▸ Web interface edit records
----------------------------------------

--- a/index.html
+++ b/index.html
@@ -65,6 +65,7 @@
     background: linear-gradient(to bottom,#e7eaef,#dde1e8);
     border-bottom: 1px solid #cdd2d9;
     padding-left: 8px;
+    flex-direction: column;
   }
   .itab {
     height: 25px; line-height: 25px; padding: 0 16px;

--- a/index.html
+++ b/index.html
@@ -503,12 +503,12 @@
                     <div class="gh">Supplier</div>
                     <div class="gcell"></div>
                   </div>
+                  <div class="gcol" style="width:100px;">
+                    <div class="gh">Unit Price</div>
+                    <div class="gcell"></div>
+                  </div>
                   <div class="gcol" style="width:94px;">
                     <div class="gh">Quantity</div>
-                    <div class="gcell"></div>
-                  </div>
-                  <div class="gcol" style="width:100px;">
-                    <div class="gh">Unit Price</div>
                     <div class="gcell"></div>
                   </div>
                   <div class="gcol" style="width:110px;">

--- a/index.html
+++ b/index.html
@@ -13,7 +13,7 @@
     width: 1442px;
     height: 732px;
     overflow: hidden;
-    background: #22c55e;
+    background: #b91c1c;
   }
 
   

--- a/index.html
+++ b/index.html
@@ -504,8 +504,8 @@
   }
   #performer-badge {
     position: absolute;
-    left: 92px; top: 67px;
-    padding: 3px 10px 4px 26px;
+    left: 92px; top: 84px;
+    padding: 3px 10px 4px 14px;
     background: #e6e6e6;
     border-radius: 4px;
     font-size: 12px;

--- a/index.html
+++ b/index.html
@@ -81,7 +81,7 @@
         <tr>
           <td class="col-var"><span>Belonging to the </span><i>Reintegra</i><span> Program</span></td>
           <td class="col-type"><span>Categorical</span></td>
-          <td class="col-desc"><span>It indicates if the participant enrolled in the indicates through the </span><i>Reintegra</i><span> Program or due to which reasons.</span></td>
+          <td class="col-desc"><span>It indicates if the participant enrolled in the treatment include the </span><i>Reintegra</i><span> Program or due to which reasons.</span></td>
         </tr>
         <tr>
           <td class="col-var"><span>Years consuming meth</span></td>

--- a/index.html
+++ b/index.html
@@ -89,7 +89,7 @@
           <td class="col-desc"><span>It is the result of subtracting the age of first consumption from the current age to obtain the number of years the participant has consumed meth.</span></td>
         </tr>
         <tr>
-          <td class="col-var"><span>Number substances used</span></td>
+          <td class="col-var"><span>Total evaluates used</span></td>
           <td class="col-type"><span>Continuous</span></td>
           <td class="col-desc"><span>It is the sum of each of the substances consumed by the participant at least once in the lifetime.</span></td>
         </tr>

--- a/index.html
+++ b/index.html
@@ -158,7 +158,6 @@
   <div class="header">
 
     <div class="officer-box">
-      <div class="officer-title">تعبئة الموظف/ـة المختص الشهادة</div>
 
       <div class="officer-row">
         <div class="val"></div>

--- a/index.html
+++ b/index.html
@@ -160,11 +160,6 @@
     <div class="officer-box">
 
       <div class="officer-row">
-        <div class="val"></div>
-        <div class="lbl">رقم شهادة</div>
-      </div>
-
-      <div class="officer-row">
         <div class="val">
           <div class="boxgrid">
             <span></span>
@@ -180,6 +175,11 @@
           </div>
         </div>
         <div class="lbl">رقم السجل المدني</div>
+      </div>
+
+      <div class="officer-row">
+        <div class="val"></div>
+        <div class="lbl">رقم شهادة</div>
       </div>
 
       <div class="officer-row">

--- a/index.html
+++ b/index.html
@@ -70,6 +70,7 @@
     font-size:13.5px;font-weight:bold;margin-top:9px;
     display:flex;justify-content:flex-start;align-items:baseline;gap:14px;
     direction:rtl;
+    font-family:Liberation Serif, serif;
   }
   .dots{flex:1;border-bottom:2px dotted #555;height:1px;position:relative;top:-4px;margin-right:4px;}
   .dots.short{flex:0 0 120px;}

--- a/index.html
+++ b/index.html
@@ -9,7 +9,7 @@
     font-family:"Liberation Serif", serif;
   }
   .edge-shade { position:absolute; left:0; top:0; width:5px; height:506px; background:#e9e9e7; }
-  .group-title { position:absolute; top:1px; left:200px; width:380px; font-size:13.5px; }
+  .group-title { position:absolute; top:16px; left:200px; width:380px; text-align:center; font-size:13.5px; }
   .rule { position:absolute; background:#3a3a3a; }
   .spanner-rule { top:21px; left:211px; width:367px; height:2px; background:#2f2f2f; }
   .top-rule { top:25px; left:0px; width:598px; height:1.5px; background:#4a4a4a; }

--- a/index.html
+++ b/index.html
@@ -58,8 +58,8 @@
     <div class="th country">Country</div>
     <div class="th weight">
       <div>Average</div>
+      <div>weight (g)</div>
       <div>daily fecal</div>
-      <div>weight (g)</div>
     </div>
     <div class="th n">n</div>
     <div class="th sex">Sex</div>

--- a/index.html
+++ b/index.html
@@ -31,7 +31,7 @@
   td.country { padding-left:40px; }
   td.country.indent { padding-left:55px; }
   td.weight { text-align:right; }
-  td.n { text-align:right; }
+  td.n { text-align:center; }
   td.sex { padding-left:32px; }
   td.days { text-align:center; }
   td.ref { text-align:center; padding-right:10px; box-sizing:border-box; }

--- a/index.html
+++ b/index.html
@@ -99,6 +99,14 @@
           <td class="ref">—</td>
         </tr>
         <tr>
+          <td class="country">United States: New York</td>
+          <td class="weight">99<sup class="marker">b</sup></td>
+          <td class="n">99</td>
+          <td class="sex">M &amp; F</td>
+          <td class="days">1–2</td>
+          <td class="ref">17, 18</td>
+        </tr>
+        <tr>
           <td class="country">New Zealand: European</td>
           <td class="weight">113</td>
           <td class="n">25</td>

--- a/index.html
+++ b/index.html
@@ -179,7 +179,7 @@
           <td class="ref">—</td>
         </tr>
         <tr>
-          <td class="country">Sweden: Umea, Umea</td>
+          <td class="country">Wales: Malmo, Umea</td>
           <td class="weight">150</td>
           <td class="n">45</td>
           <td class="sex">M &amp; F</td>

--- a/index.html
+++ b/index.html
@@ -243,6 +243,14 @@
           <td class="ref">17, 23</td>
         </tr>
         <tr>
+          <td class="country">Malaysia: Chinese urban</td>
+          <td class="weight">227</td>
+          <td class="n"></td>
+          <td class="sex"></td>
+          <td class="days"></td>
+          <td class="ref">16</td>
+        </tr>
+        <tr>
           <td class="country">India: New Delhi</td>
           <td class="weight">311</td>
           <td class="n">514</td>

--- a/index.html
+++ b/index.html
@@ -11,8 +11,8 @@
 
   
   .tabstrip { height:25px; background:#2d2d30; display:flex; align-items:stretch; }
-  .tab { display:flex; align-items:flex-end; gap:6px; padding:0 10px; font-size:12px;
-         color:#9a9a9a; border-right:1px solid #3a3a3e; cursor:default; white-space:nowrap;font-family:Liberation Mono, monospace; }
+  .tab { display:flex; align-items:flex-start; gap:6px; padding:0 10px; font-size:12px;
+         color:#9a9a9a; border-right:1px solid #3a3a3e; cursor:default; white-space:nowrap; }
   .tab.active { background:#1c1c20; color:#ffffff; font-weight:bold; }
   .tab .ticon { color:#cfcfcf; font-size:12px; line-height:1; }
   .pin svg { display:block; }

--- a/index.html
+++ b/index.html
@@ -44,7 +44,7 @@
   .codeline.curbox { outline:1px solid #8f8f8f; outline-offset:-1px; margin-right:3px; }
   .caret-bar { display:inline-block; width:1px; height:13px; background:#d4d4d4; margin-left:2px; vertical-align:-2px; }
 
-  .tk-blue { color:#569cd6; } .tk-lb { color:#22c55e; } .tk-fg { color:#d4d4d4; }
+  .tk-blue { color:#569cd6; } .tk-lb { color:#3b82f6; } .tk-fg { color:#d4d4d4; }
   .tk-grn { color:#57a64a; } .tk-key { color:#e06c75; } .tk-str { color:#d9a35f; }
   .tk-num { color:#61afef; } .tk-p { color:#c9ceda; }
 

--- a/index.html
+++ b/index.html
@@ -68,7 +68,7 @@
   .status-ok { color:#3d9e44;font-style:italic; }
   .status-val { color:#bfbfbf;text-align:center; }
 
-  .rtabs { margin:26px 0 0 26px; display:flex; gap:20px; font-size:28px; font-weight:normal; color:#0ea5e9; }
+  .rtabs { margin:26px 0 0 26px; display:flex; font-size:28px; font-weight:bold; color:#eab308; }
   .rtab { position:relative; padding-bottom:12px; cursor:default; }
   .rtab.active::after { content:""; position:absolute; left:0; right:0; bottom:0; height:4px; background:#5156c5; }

----------------------------------------

▸ Task instructions
Show every line in the records above that contains the word "active".

▸ Response to the task
   .tab.active { background:#1c1c20; color:#ffffff; font-weight:bold; }
   .rtab.active::after { content:""; position:absolute; left:0; right:0; bottom:0; height:4px; background:#5156c5; }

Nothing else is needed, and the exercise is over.